━━━ Information shown
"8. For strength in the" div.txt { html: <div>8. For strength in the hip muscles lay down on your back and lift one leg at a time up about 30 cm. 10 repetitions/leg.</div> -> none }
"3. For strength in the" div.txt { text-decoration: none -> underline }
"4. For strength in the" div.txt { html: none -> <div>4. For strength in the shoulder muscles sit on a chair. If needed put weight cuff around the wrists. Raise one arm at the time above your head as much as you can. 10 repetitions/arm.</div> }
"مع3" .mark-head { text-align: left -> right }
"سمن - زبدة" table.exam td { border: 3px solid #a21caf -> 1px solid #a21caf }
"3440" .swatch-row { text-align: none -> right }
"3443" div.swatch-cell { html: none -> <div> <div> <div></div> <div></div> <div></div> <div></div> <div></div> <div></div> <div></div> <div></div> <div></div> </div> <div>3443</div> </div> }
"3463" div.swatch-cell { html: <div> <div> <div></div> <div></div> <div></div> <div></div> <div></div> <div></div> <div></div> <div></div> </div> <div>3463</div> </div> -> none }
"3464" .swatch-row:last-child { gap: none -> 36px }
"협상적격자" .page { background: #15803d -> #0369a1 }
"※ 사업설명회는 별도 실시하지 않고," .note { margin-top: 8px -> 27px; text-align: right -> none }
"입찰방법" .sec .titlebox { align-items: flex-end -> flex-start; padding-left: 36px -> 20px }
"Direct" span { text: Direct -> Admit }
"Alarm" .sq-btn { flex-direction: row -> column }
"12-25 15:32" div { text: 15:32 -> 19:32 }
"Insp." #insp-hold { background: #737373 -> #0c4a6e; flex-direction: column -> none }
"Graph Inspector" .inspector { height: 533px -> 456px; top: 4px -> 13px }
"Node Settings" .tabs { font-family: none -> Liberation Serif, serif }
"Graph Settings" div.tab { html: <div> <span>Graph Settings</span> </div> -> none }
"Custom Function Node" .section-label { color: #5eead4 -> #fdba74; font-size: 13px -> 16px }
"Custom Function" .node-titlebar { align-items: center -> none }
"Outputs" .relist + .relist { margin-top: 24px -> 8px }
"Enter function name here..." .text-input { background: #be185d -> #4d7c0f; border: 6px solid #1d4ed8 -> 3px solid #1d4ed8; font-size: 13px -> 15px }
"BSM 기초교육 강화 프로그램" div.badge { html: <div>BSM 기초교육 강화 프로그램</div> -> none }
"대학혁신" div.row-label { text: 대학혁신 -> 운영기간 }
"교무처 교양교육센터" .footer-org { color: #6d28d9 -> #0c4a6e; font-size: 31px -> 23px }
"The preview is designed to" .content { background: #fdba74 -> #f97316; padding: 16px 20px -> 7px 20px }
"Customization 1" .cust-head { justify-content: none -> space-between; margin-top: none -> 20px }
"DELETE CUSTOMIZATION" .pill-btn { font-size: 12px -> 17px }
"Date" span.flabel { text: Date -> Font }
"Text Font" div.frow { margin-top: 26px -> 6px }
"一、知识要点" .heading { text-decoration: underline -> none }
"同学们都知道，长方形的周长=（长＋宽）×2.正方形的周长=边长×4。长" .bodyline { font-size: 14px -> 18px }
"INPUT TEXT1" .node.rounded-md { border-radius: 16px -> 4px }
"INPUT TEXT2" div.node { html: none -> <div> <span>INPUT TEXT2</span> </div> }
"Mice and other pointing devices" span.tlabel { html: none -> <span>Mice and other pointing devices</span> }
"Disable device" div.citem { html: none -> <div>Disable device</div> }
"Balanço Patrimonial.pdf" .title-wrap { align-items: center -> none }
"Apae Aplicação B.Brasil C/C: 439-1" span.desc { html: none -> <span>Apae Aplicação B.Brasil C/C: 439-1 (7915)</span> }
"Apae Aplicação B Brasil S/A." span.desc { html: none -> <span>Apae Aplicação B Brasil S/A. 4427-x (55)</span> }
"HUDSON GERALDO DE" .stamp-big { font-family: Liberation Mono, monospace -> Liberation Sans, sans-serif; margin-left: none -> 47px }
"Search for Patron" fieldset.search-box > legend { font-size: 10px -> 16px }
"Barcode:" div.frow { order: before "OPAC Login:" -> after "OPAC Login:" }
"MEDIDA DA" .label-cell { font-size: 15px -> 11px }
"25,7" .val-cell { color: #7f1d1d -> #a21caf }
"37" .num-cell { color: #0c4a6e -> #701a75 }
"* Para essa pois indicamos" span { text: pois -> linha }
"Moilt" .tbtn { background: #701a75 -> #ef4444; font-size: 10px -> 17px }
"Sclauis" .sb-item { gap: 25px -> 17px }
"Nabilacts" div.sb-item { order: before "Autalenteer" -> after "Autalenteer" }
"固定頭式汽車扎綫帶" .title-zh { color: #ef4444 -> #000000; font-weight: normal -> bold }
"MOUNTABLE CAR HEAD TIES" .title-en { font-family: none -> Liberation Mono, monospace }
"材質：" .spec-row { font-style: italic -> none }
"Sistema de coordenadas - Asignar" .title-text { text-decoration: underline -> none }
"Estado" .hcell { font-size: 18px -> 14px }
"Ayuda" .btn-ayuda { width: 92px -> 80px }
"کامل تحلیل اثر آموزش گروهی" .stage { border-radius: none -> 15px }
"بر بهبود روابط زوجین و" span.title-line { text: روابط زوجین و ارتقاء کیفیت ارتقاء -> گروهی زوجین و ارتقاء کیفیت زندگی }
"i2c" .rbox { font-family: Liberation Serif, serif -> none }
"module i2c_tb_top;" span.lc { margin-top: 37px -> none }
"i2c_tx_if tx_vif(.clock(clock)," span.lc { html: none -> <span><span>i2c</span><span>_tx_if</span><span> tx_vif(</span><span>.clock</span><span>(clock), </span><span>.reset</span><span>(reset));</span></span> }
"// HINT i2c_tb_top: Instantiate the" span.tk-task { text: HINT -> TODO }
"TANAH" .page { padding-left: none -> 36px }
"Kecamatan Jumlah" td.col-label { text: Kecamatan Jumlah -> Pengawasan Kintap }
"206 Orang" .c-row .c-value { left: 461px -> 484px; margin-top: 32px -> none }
━━━━━━
### [About this task]
The lines above starting at the one that contains "بهبود روابط زوجین" and ending at the one that contains "none -> <span><span>i2c</span><span>_tx_if</span><span>" must be transcribed exactly, and no other lines may appear.

### [Solution to the exercise]
"بر بهبود روابط زوجین و" span.title-line { text: روابط زوجین و ارتقاء کیفیت ارتقاء -> گروهی زوجین و ارتقاء کیفیت زندگی }
"i2c" .rbox { font-family: Liberation Serif, serif -> none }
"module i2c_tb_top;" span.lc { margin-top: 37px -> none }
"i2c_tx_if tx_vif(.clock(clock)," span.lc { html: none -> <span><span>i2c</span><span>_tx_if</span><span> tx_vif(</span><span>.clock</span><span>(clock), </span><span>.reset</span><span>(reset));</span></span> }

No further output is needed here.